Donald Trump is reshaping Washington. But the interesting thing is that it is not just Washington that he is impacting, Wall Street is learning from him.
For as long as there’s been media, politicians have decried its treatment of them. US president Donald Trump has taken it to a new level by branding any story or outlet he disagrees with as “fake news.” As bad habits go, Trump’s routine recasting of facts as the lies of his enemies is particularly egregious.
And now it’s spreading. An increasing number of executives in business and elsewhere have seized on Trump’s strategy of discrediting the media to deflect attention from their own struggles. He is teaching companies to operate fact-free and that is dangerous for the business community.

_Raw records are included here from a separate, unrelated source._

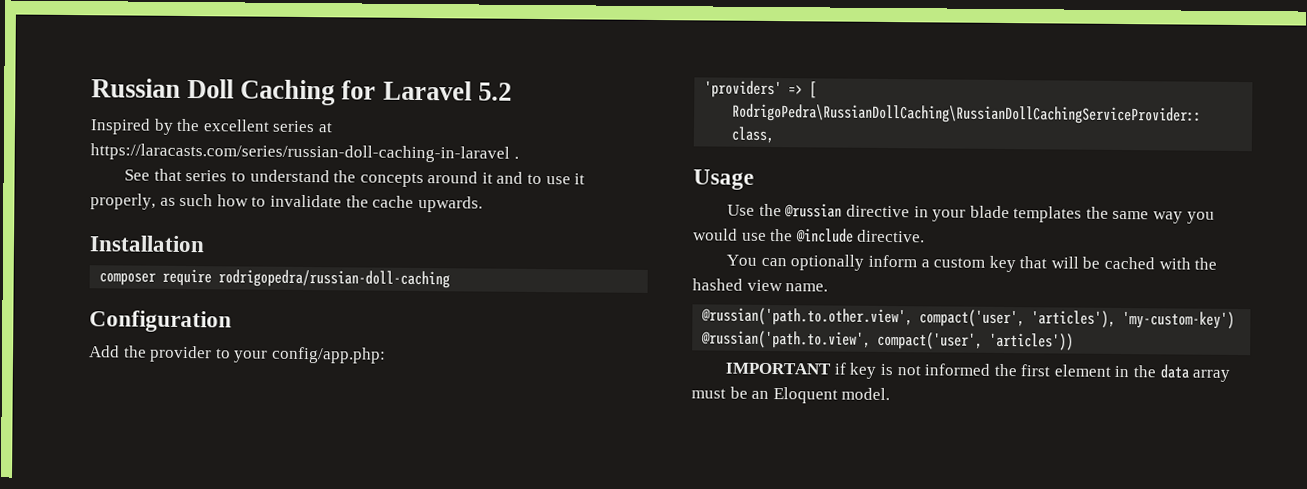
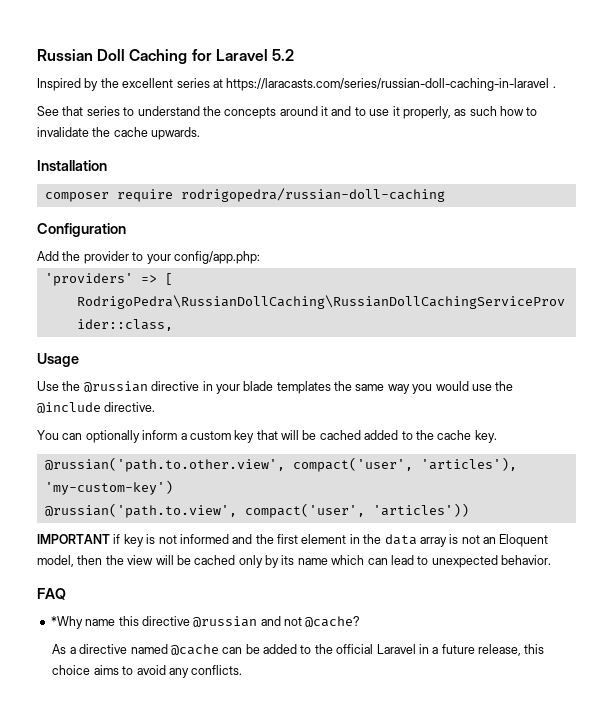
- You can optionally inform a custom key that will be cached with the hashed view name.
+ You can optionally inform a custom key that will be cached added to the cache key.
- IMPORTANT if key is not informed the first element in the data array must be an Eloquent model.
+ IMPORTANT if key is not informed and the first element in the data array is not an Eloquent model, then the view will be cached only by its name which can lead to unexpected behavior.
+ FAQ
+ *Why name this directive @russian and not @cache?
+ As a directive named @cache can be added to the official Laravel in a future release, this choice aims to avoid any conflicts.

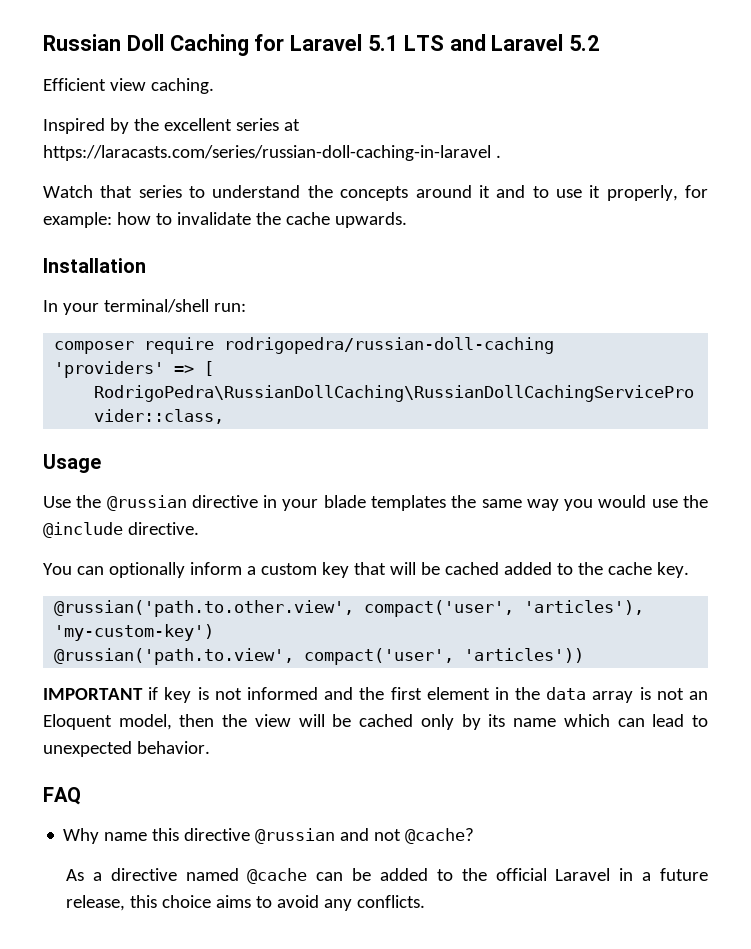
- Russian Doll Caching for Laravel 5.2
+ Russian Doll Caching for Laravel 5.1 LTS and Laravel 5.2
+ Efficient view caching.
- See that series to understand the concepts around it and to use it properly, as such how to invalidate the cache upwards.
+ Watch that series to understand the concepts around it and to use it properly, for example: how to invalidate the cache upwards.
+ In your terminal/shell run:
- Configuration
- Add the provider to your config/app.php:
- *Why name this directive @russian and not @cache?
+ Why name this directive @russian and not @cache?

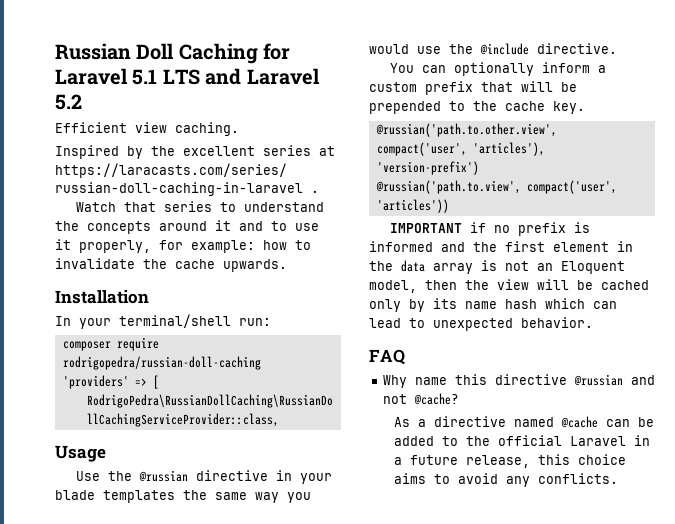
- You can optionally inform a custom key that will be cached added to the cache key.
+ You can optionally inform a custom prefix that will be prepended to the cache key.
- @russian('path.to.other.view', compact('user', 'articles'), 'my-custom-key')
+ @russian('path.to.other.view', compact('user', 'articles'), 'version-prefix')
- IMPORTANT if key is not informed and the first element in the data array is not an Eloquent model, then the view will be cached only by its name which can lead to unexpected behavior.
+ IMPORTANT if no prefix is informed and the first element in the data array is not an Eloquent model, then the view will be cached only by its name hash which can lead to unexpected behavior.

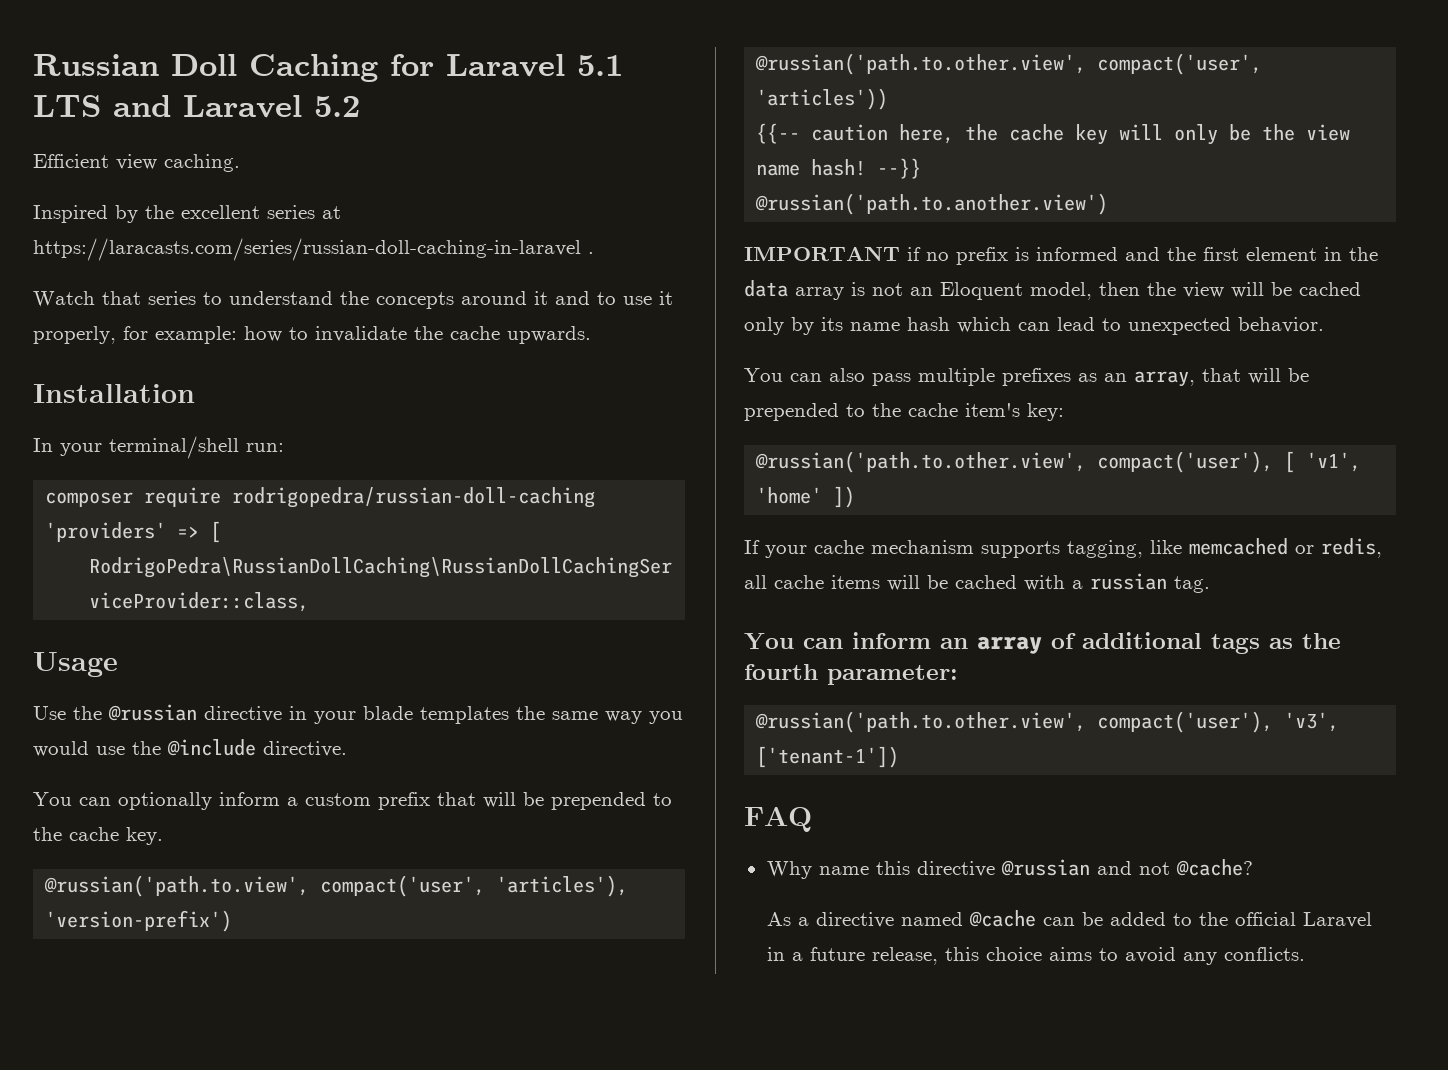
- @russian('path.to.other.view', compact('user', 'articles'), 'version-prefix')
+ @russian('path.to.view', compact('user', 'articles'), 'version-prefix')
- @russian('path.to.view', compact('user', 'articles'))
+ @russian('path.to.other.view', compact('user', 'articles'))
+ {{-- caution here, the cache key will only be the view name hash! --}}
+ @russian('path.to.another.view')
+ You can also pass multiple prefixes as an array, that will be prepended to the cache item's key:
+ @russian('path.to.other.view', compact('user'), [ 'v1', 'home' ])
+ If your cache mechanism supports tagging, like memcached or redis, all cache items will be cached with a russian tag.
+ You can inform an array of additional tags as the fourth parameter:
+ @russian('path.to.other.view', compact('user'), 'v3', ['tenant-1'])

- Michael Johnson, CEO of nutrition-supplement maker Herbalife, said the company’s financial struggles were “agitated by” public complaints from a short-seller, glossing over its $200 million settlement with the Federal Trade Commission for running a pyramid scheme.
- Officials at FIFA, soccer’s global governing body, denounce “FIFA-bashing” in the media, even as more of them get swept up in corruption charges.
- Eddie Lampert, CEO of Sears Holdings, this week lambasted the “irresponsible” media for “singling out” the 131-year-old retailer with negative coverage. Lampert says it’s “very unfair” that journalists keep using the word bankruptcy to describe the likelihood of Sears filing for, well, bankruptcy.
In business, as in life, there are often two sides to a story. Entire industries rest on the importance of analyzing companies’ successes and struggles. But commerce also rests on mutually agreed-upon facts. Sure, there’s nuance in how you ended up with them, or where you go next, but numbers—like hips—don’t lie.
If the business word moves in this terrain, Trump might have started the collapse of capitalism the way we know it.